### Supplied data
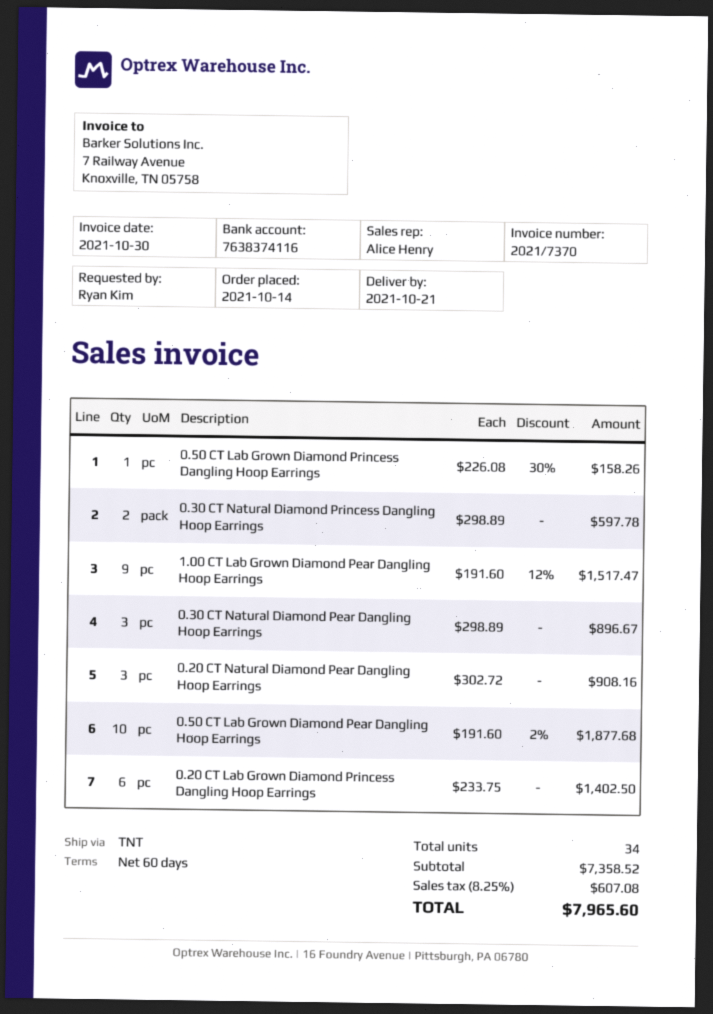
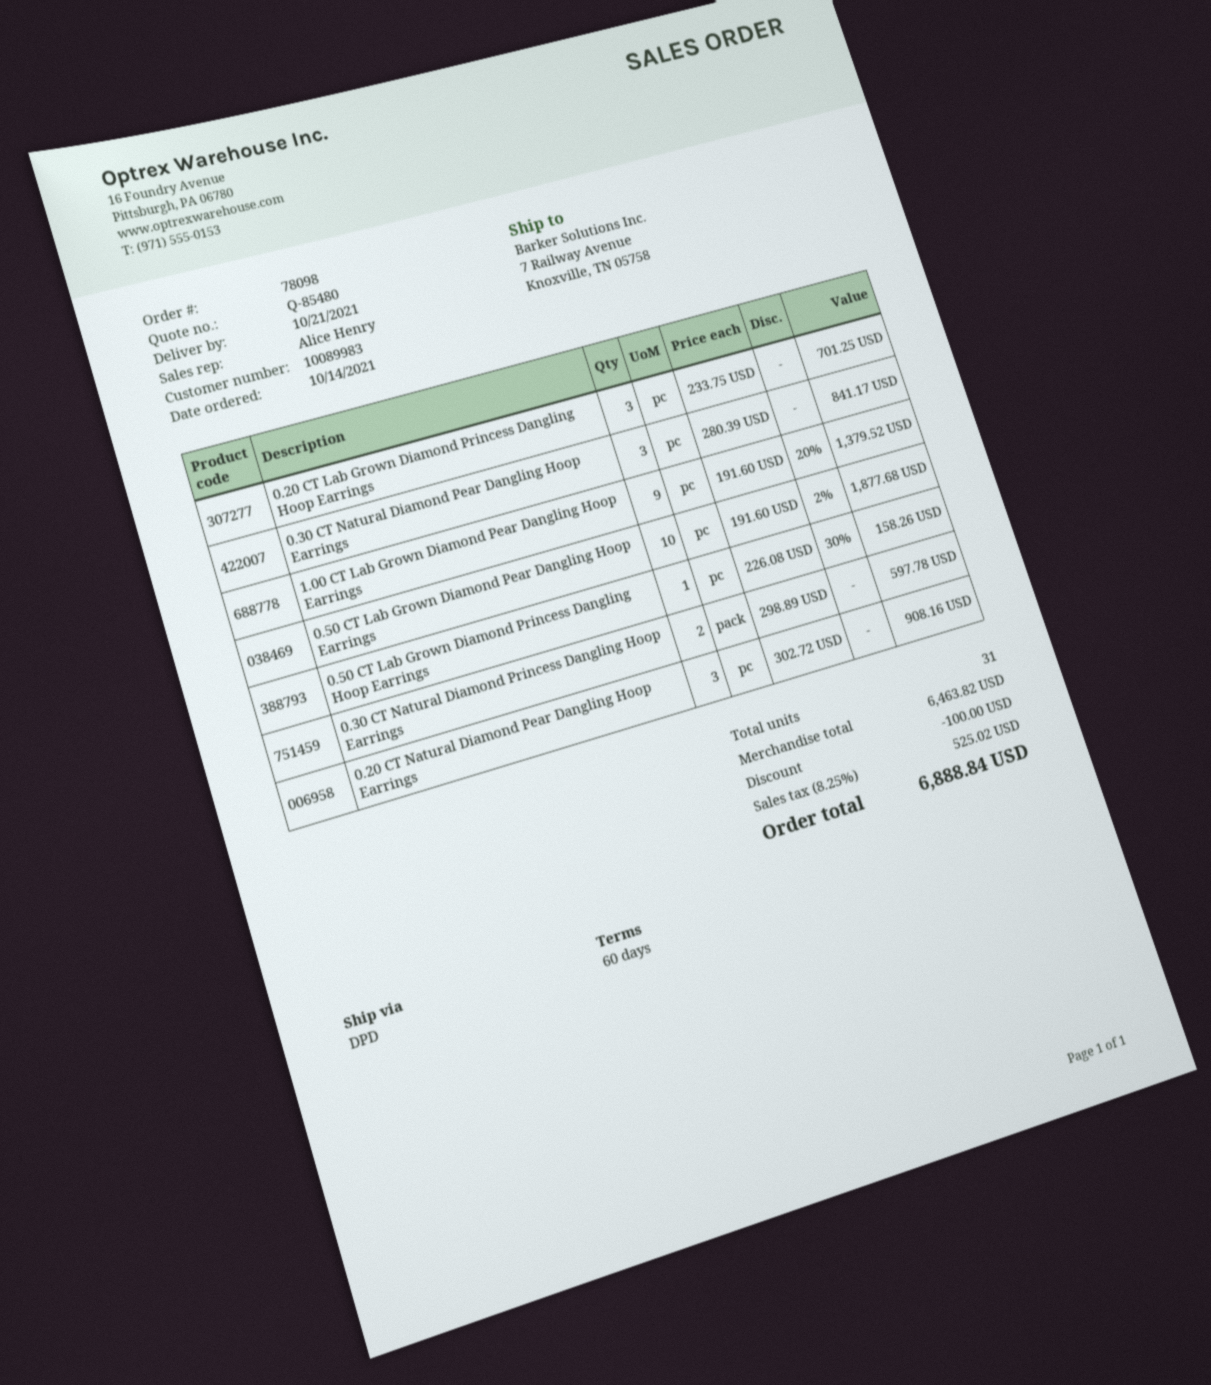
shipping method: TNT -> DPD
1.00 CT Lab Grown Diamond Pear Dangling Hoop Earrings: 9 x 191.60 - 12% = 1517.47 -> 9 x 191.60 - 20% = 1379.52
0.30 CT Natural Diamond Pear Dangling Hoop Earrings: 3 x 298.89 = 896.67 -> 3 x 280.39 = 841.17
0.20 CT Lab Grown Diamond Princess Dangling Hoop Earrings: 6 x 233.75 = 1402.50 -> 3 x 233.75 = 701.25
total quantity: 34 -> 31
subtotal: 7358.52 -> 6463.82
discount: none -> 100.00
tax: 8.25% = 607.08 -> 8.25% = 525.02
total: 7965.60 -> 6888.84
* * *
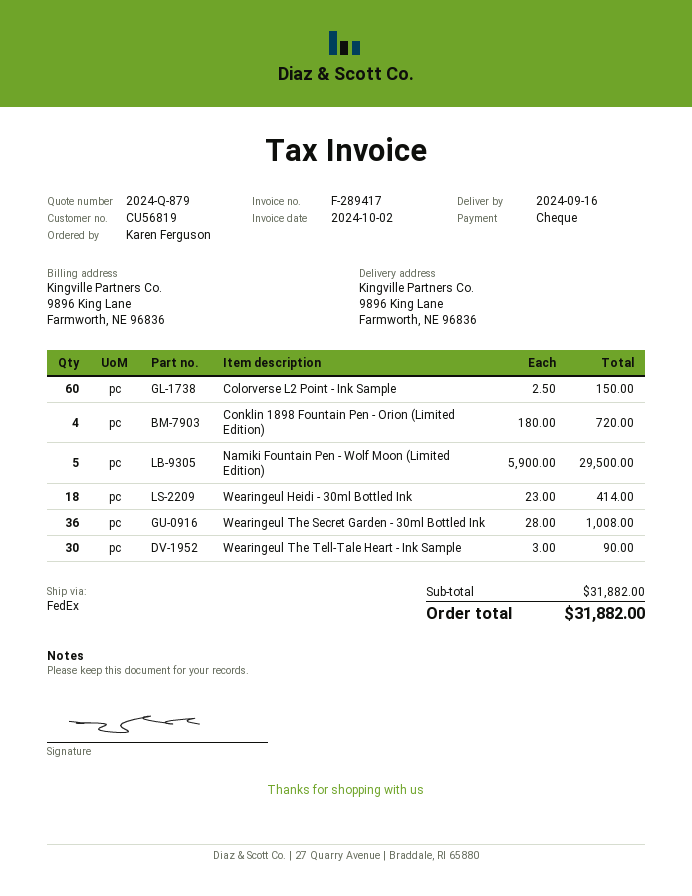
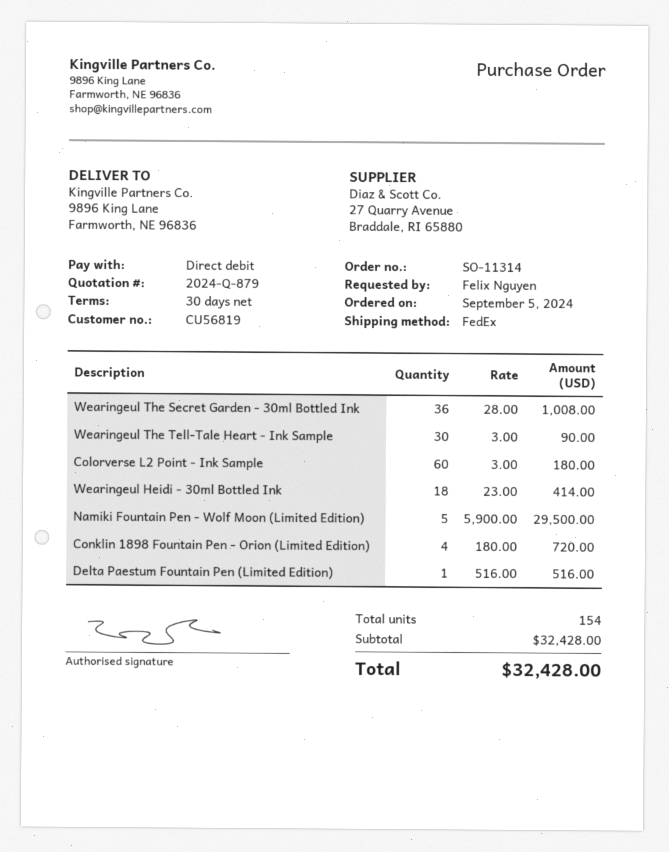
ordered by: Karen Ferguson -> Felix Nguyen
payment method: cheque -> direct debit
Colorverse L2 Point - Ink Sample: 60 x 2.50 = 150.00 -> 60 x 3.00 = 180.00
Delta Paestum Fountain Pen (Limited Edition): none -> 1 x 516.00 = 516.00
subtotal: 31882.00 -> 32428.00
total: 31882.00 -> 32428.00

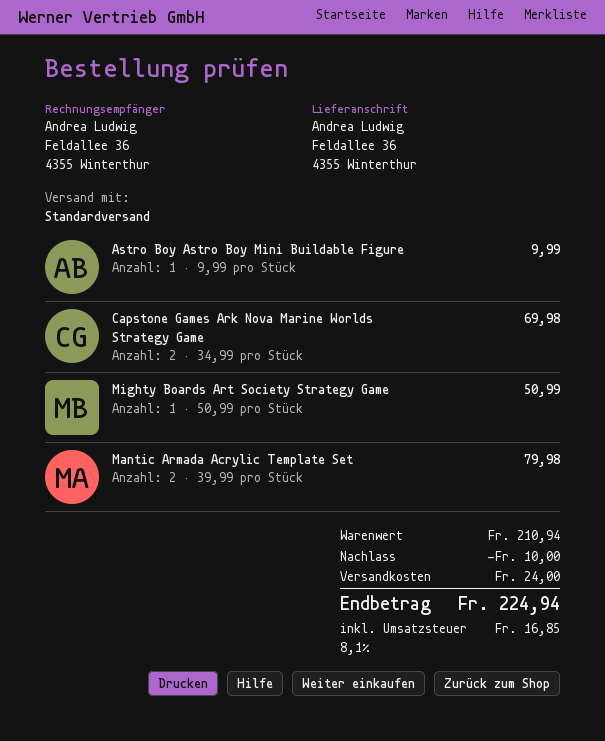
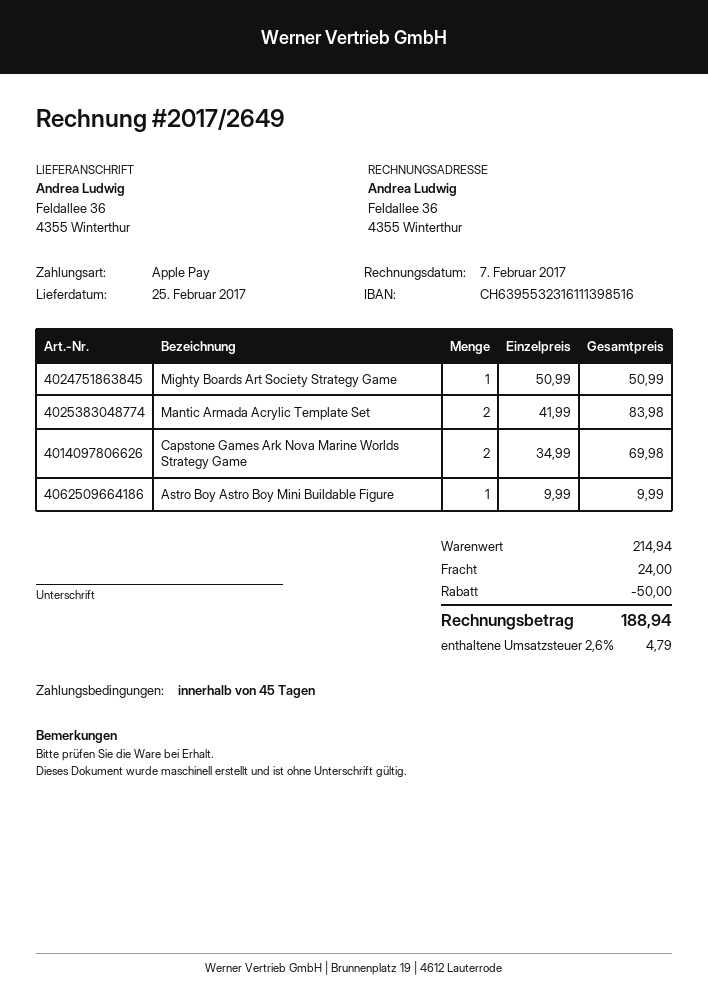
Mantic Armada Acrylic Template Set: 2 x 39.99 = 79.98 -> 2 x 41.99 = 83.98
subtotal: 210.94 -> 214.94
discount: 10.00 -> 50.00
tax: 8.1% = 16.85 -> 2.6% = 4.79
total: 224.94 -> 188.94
* * *
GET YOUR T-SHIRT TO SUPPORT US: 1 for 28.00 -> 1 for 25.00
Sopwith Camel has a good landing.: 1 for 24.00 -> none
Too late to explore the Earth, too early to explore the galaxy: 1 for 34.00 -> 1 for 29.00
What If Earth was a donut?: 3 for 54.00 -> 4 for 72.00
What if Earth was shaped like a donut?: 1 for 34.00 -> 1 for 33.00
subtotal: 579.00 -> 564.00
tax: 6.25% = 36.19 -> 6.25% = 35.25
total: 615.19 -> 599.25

### Task item
Taking the entries above, write out exactly each line from the one holding "0.20 CT Lab" to the one holding "total: 7965.60 -> 6888.84", both included, and stop there.

### Expected answer
0.20 CT Lab Grown Diamond Princess Dangling Hoop Earrings: 6 x 233.75 = 1402.50 -> 3 x 233.75 = 701.25
total quantity: 34 -> 31
subtotal: 7358.52 -> 6463.82
discount: none -> 100.00
tax: 8.25% = 607.08 -> 8.25% = 525.02
total: 7965.60 -> 6888.84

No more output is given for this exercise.